The company has fired Sullivan, its chief financial officer, and also said it has accepted the resignation of David Myers as senior vice president and controller.
Arthur Andersen, which was WorldCom's accountant during the five quarters in question, said its work was in compliance with SEC standards. It suggested Sullivan was to blame and said important information was withheld from auditors.
Andersen was convicted in early June of obstructing justice in a case involving former oil giant Enron Corp.
WorldCom's fall comes amid a rash of corporate scandals, from Enron to Tyco International (TYC), Global Crossing and Adelphia Communications (ADLAE), which filed for bankruptcy Tuesday.
WorldCom, second only to AT&T in the long-distance market, started as a small long-distance company but grew through acquisitions over the past 15 years.
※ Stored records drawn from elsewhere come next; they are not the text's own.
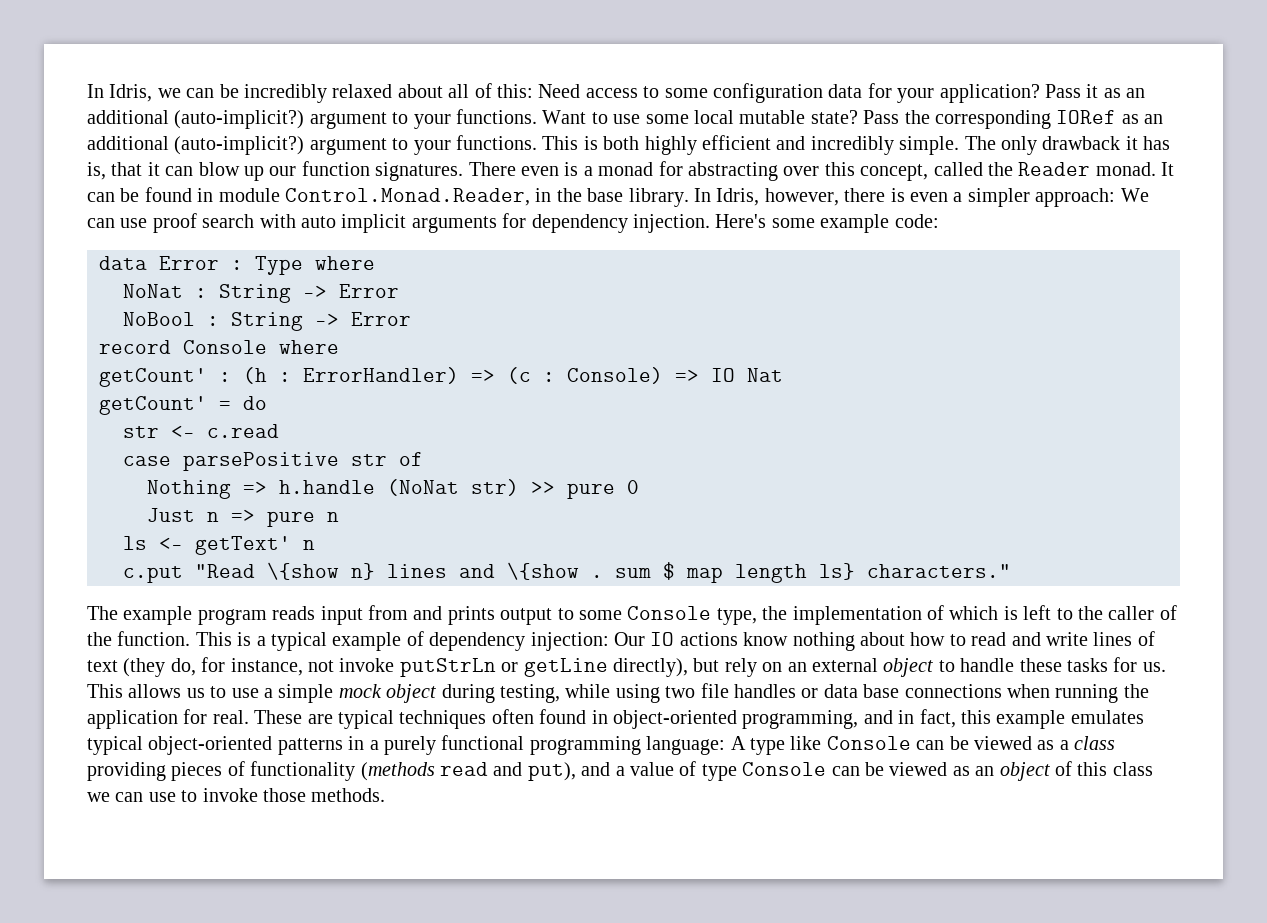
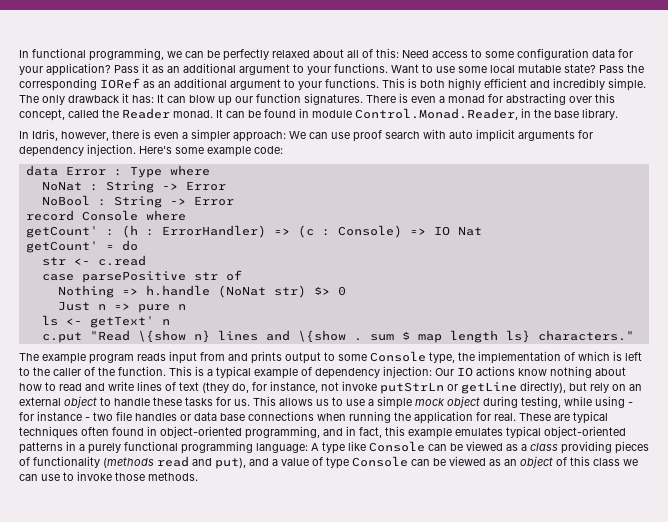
- In Idris, we can be incredibly relaxed about all of this: Need access to some configuration data for your application?
+ In functional programming, we can be perfectly relaxed about all of this: Need access to some configuration data for your application?
- Pass it as an additional (auto-implicit?) argument to your functions.
+ Pass it as an additional argument to your functions.
- Pass the corresponding IORef as an additional (auto-implicit?) argument to your functions.
+ Pass the corresponding IORef as an additional argument to your functions.
- The only drawback it has is, that it can blow up our function signatures.
+ The only drawback it has: It can blow up our function signatures.
- There even is a monad for abstracting over this concept, called the Reader monad.
+ There is even a monad for abstracting over this concept, called the Reader monad.
- It can be found in module Control.Monad.Reader, in the base library. In Idris, however, there is even a simpler approach: We can use proof search with auto implicit arguments for dependency injection.
+ It can be found in module Control.Monad.Reader, in the base library.
+ In Idris, however, there is even a simpler approach: We can use proof search with auto implicit arguments for dependency injection.
- Nothing => h.handle (NoNat str) >> pure 0
+ Nothing => h.handle (NoNat str) $> 0
- This allows us to use a simple mock object during testing, while using two file handles or data base connections when running the application for real.
+ This allows us to use a simple mock object during testing, while using - for instance - two file handles or data base connections when running the application for real.

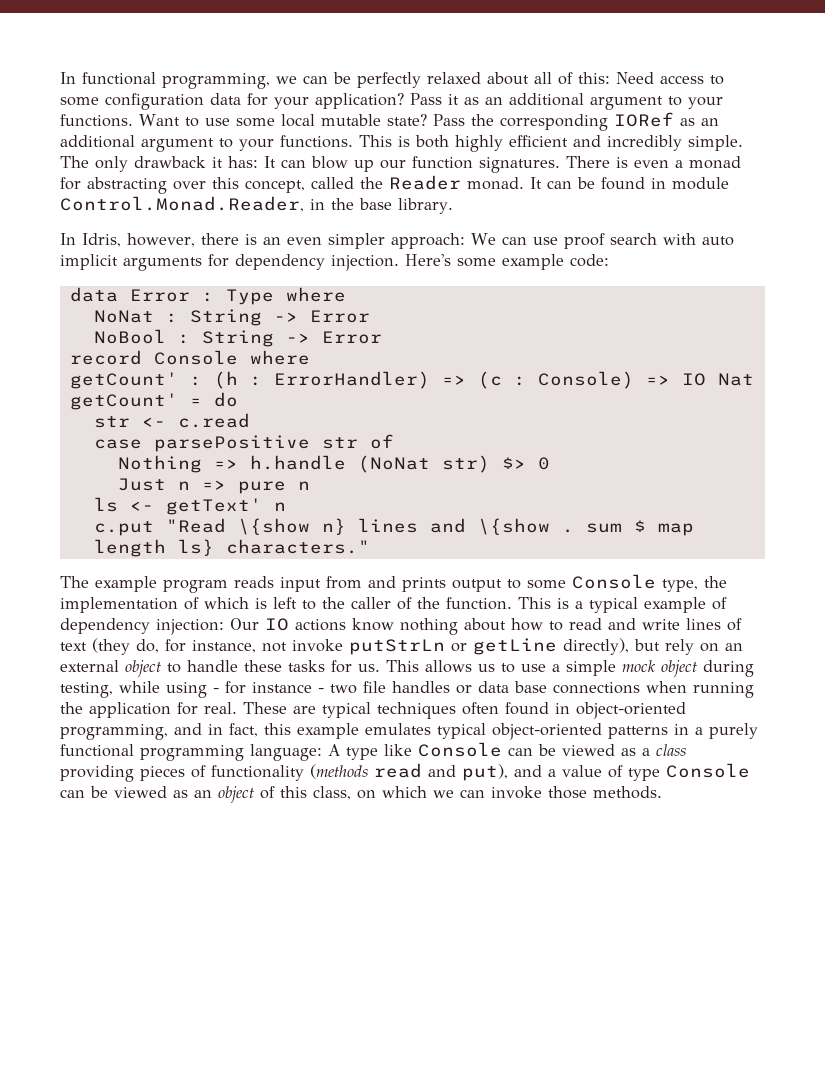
- In Idris, however, there is even a simpler approach: We can use proof search with auto implicit arguments for dependency injection.
+ In Idris, however, there is an even simpler approach: We can use proof search with auto implicit arguments for dependency injection.
- These are typical techniques often found in object-oriented programming, and in fact, this example emulates typical object-oriented patterns in a purely functional programming language: A type like Console can be viewed as a class providing pieces of functionality (methods read and put), and a value of type Console can be viewed as an object of this class we can use to invoke those methods.
+ These are typical techniques often found in object-oriented programming, and in fact, this example emulates typical object-oriented patterns in a purely functional programming language: A type like Console can be viewed as a class providing pieces of functionality (methods read and put), and a value of type Console can be viewed as an object of this class, on which we can invoke those methods.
Two years ago, that growth stopped when regulators blocked WorldCom's proposed $129 billion merger with Sprint Corp.
In April, chief executive Bernard Ebbers resigned amid mounting debt at WorldCom and questions about $408 million in loans the company gave him.
Rick Black, analyst for Blaylock & Partners in New York, said the latest disclosures raise further suspicions about Ebbers.
"The people who were running the company prior to this should know what's going on," he said. "If the CFO knows, the next question people are going to ask is what did Bernie Ebbers know, and of course they're going to ask what did the board know."
Ebbers could not be reached at home and did not immediately return calls to his office.
In an interview after his ouster, Ebbers told a TV station: "Our accounting, to the best of my knowledge, is absolutely clean."
The Associated Press and Reuters contributed to this report.